PROVIDED MATERIAL
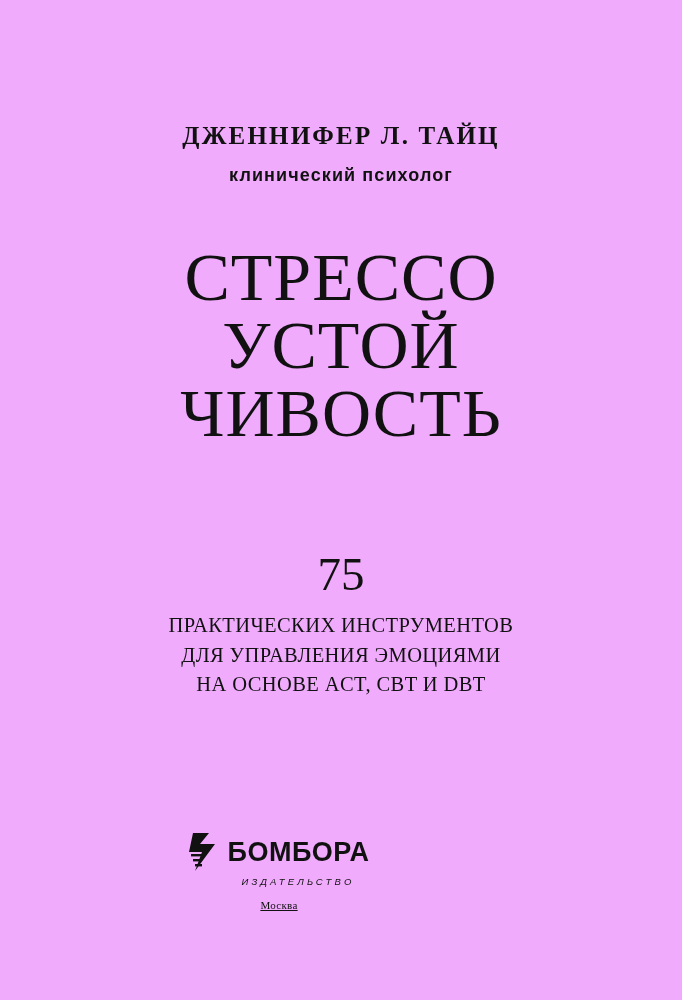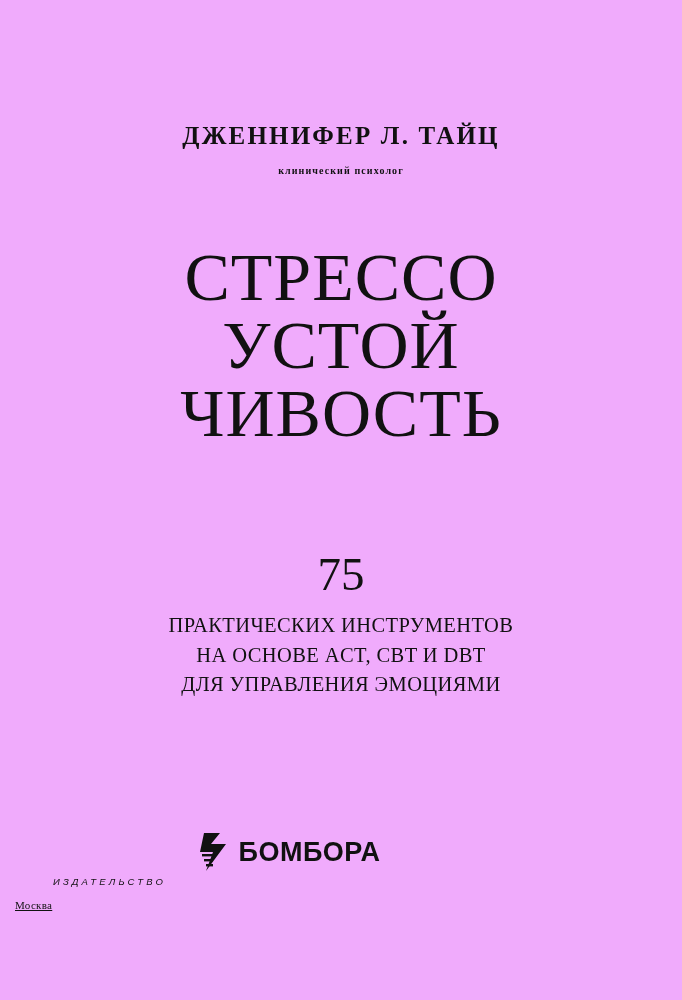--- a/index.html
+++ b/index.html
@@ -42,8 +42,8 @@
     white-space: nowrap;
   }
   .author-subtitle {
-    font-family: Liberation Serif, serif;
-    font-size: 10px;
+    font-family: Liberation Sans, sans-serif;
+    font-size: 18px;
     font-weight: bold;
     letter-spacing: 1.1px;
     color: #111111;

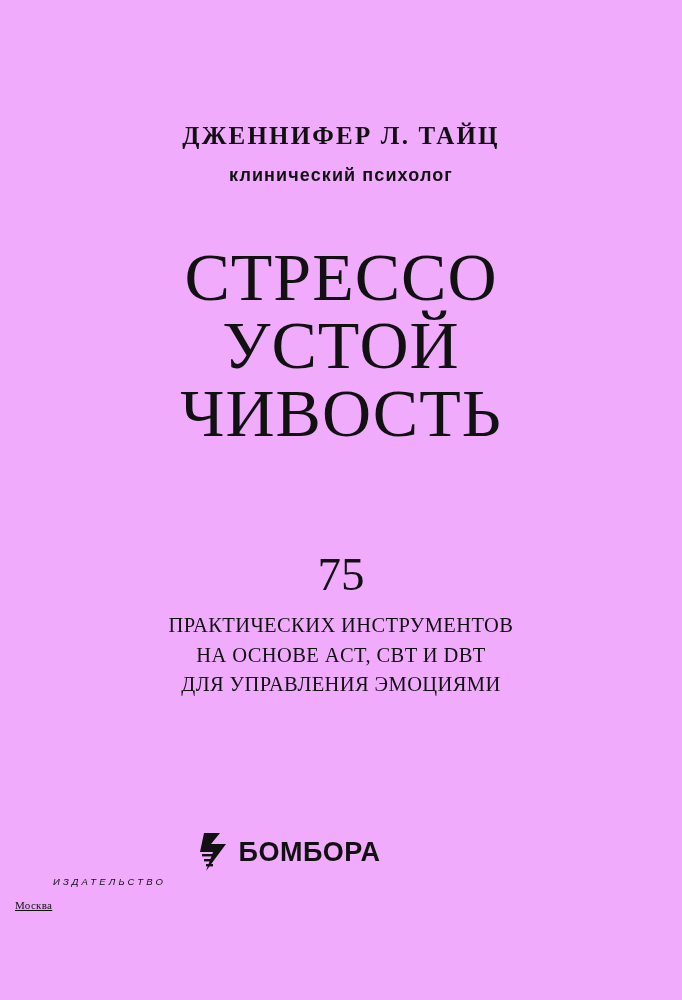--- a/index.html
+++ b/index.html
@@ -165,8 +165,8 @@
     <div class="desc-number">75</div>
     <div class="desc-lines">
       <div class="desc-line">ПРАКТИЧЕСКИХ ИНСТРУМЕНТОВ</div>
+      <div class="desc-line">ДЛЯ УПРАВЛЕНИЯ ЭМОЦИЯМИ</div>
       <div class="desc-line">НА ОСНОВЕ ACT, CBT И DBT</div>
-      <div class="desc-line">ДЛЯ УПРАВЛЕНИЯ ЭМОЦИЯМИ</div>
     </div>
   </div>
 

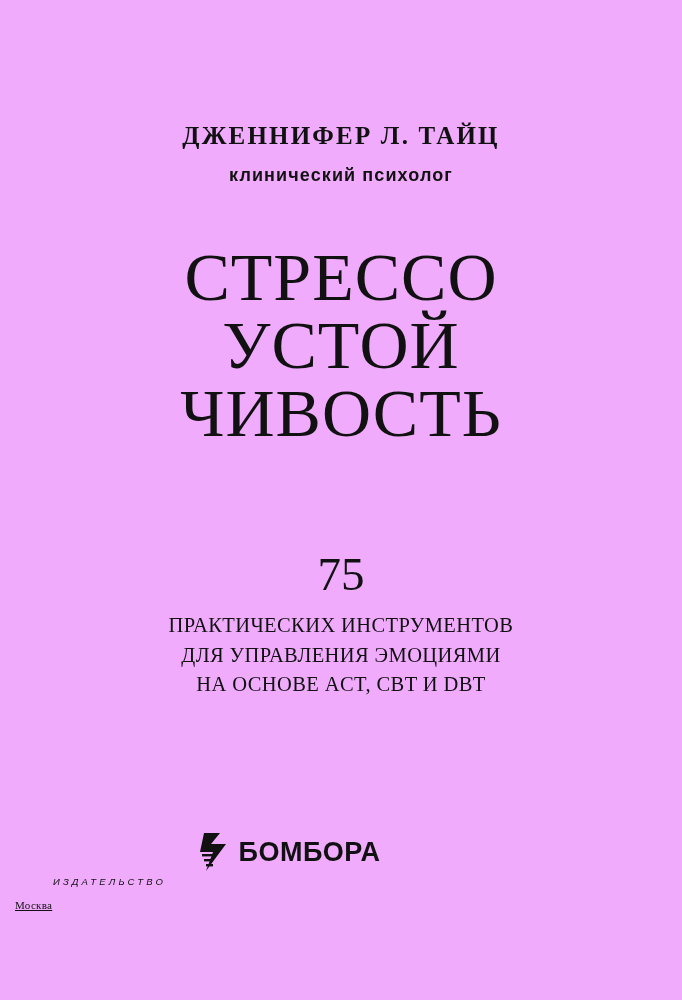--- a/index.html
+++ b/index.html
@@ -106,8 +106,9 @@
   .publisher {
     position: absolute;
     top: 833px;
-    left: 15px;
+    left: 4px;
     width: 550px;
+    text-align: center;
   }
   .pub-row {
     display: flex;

* * *

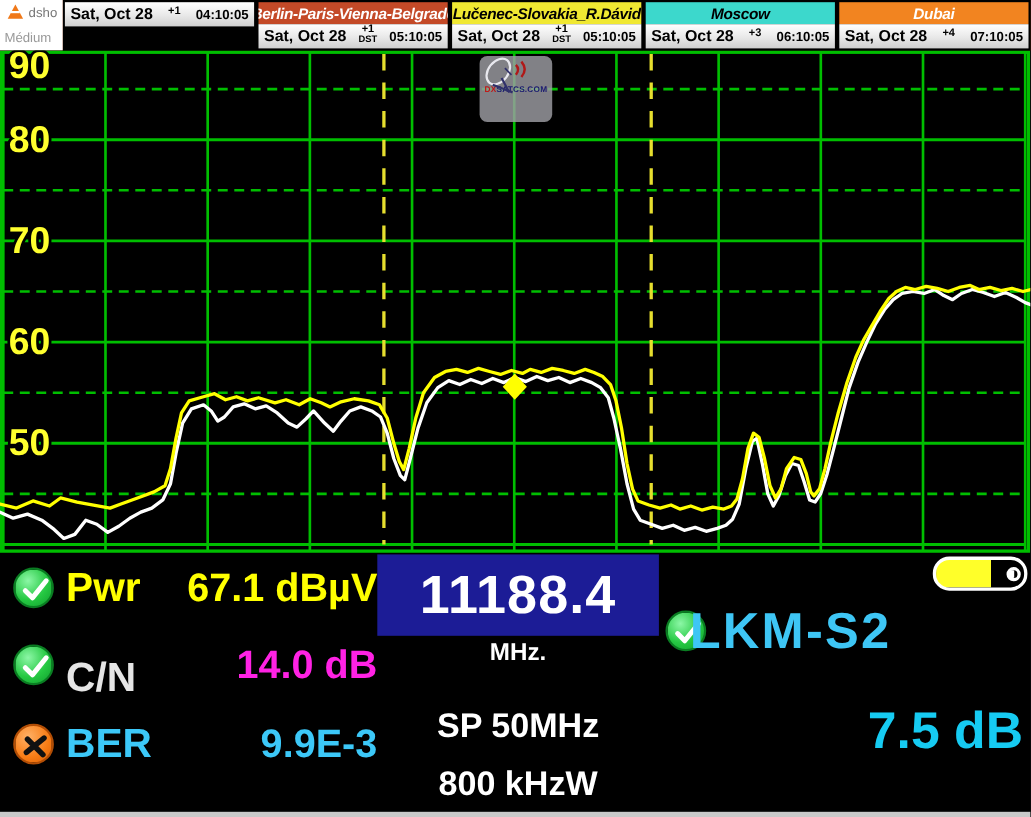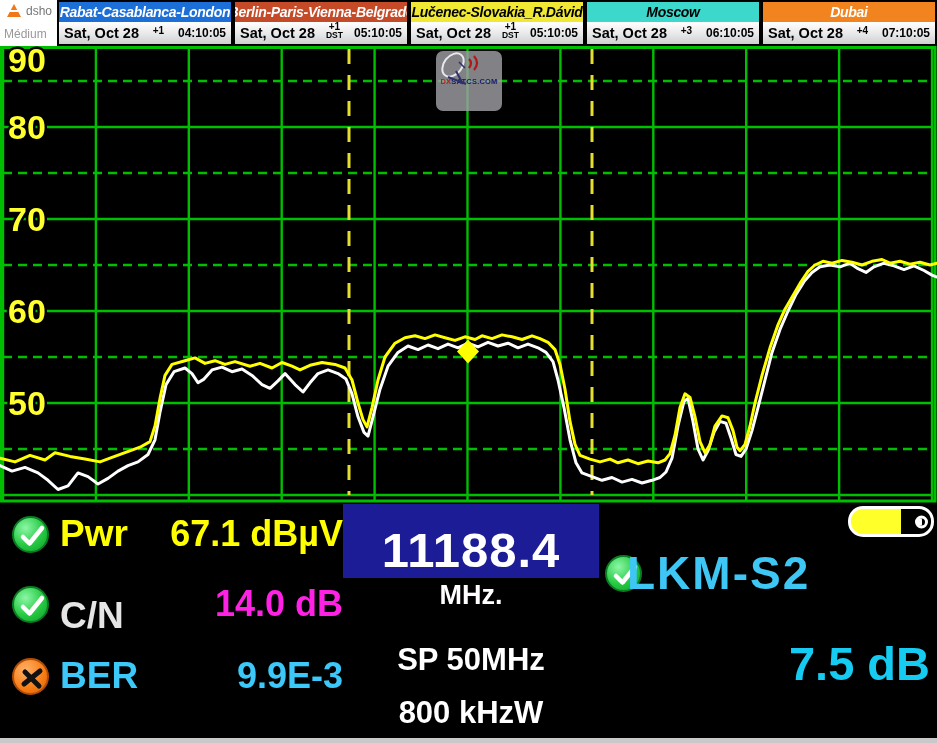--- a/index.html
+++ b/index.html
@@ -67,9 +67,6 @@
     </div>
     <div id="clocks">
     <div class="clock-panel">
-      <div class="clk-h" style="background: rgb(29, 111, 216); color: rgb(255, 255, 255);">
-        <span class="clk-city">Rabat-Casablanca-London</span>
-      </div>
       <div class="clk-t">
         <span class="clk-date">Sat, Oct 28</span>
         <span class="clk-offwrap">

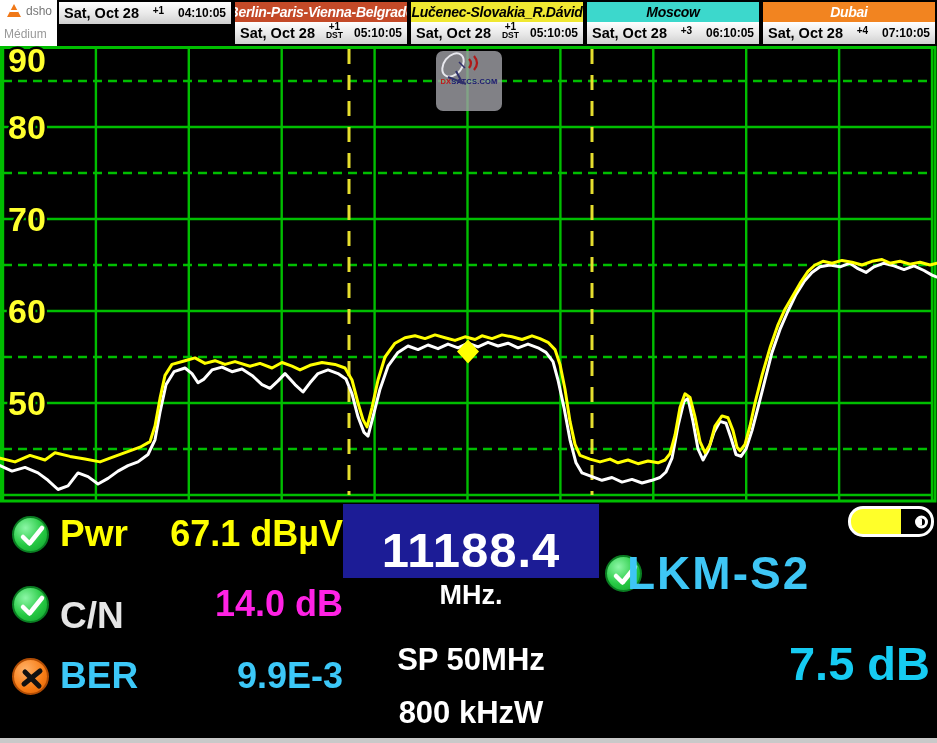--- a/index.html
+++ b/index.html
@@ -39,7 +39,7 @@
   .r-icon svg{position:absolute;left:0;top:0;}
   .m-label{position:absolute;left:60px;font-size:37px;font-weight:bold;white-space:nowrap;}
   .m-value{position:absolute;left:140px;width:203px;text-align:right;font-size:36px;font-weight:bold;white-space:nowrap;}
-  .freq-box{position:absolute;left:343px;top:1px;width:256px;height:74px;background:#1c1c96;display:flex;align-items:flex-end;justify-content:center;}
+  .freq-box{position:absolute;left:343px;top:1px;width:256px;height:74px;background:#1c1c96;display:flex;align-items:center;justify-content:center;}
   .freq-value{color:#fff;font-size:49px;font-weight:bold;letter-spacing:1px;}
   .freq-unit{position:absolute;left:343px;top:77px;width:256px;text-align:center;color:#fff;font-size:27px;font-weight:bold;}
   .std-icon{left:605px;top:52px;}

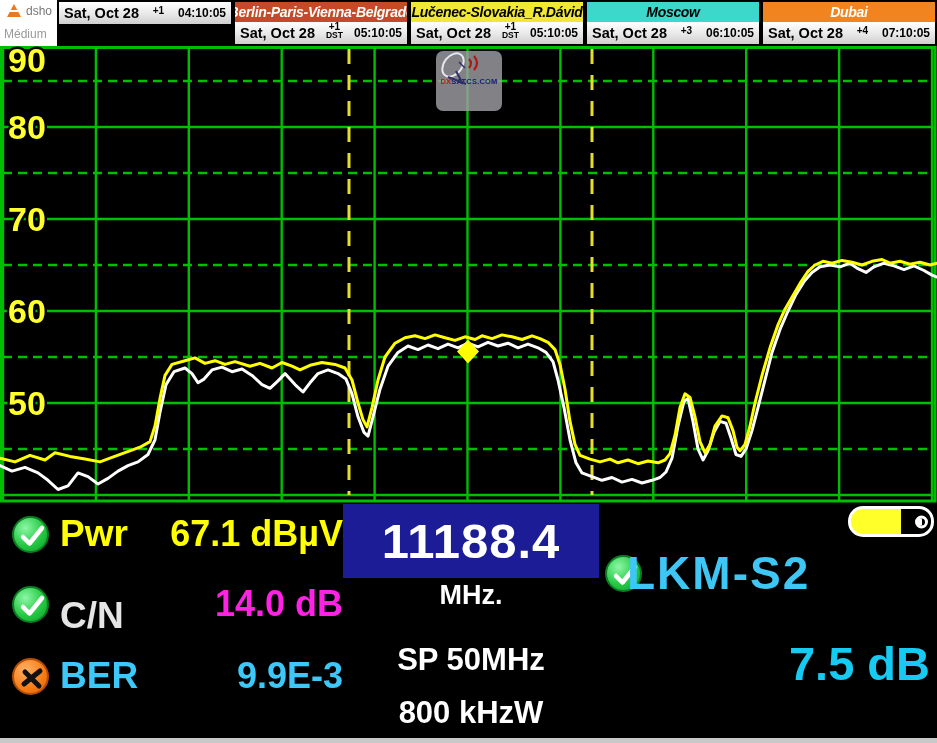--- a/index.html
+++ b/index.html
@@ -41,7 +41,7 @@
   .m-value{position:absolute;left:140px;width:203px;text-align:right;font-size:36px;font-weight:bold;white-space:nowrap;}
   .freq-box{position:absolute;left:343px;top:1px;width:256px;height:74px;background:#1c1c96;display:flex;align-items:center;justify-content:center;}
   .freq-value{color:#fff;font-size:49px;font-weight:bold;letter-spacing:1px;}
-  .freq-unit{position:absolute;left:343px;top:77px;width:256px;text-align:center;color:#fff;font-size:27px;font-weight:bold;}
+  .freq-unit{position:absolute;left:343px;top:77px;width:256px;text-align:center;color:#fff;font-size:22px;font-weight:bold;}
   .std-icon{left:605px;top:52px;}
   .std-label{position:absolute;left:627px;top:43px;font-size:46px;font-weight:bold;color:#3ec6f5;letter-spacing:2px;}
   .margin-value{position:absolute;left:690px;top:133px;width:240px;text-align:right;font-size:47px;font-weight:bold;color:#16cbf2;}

THE PROBLEM
Starting with the line that contains "color: #111111;" and finishing with the line that contains "display: flex;", reproduce every line of the material above exactly, but not the pictures.

TASK RESPONSE
     color: #111111;

--- a/index.html
+++ b/index.html
@@ -165,8 +165,8 @@
     <div class="desc-number">75</div>
     <div class="desc-lines">
       <div class="desc-line">ПРАКТИЧЕСКИХ ИНСТРУМЕНТОВ</div>
+      <div class="desc-line">ДЛЯ УПРАВЛЕНИЯ ЭМОЦИЯМИ</div>
       <div class="desc-line">НА ОСНОВЕ ACT, CBT И DBT</div>
-      <div class="desc-line">ДЛЯ УПРАВЛЕНИЯ ЭМОЦИЯМИ</div>
     </div>
   </div>
 

--- a/index.html
+++ b/index.html
@@ -106,8 +106,9 @@
   .publisher {
     position: absolute;
     top: 833px;
-    left: 15px;
+    left: 4px;
     width: 550px;
+    text-align: center;
   }
   .pub-row {
     display: flex;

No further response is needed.